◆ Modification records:
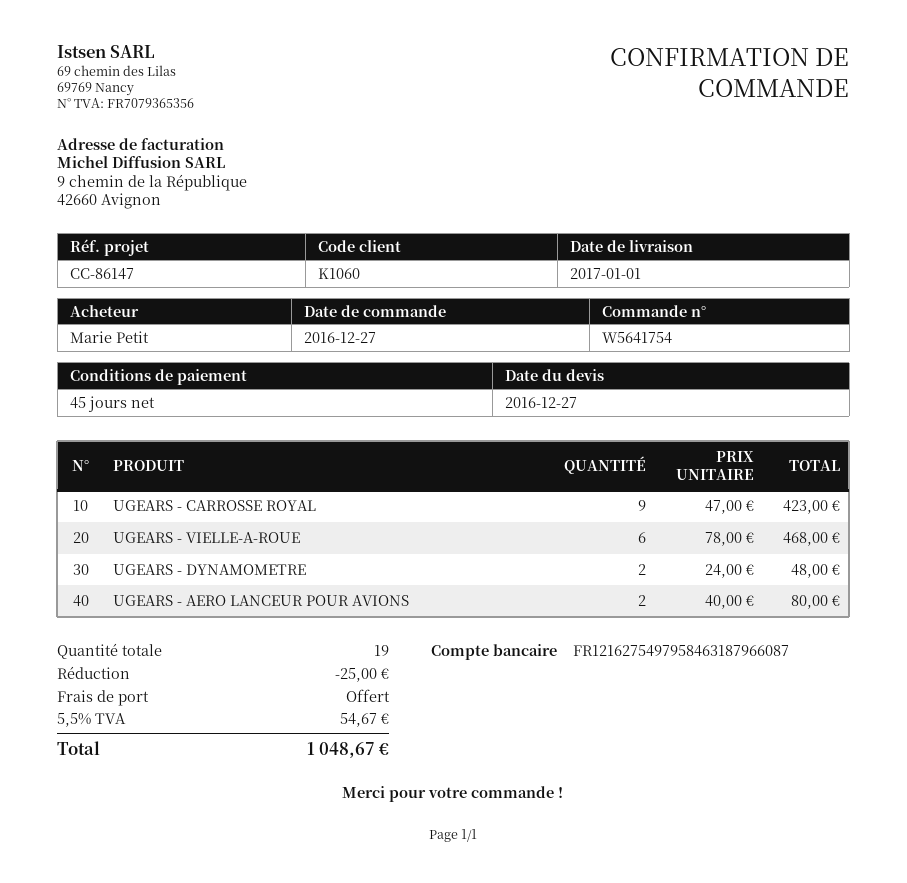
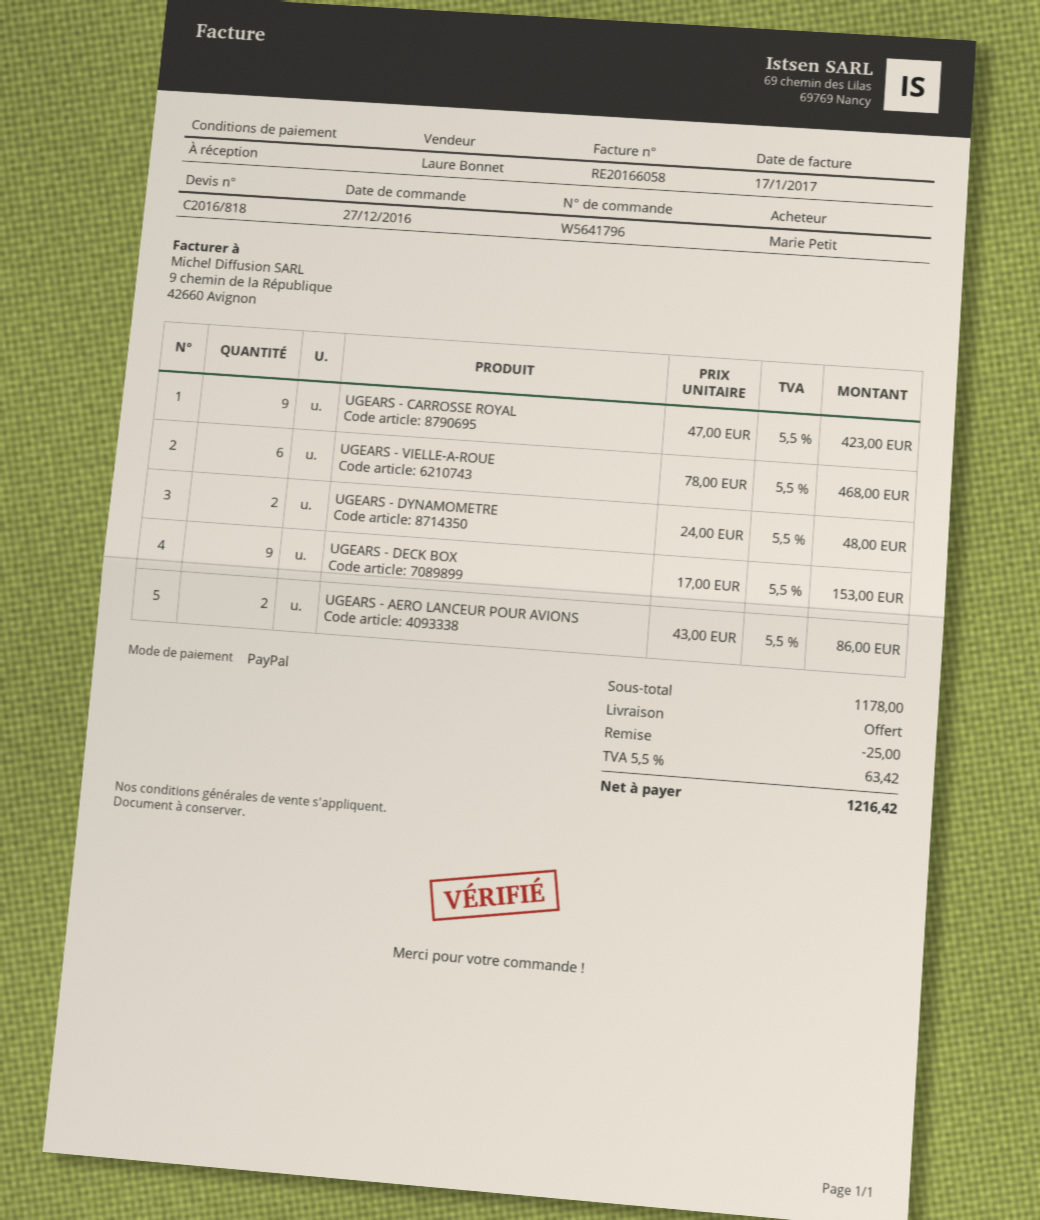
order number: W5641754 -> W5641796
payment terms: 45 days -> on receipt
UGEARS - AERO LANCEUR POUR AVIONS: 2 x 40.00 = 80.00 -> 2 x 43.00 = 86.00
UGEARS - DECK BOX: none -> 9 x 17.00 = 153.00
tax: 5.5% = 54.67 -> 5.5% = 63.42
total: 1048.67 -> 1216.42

◆ Aim of the task: Some lines above hold the word "UGEARS". Copy all of them.

◆ Answer for the task:
UGEARS - AERO LANCEUR POUR AVIONS: 2 x 40.00 = 80.00 -> 2 x 43.00 = 86.00
UGEARS - DECK BOX: none -> 9 x 17.00 = 153.00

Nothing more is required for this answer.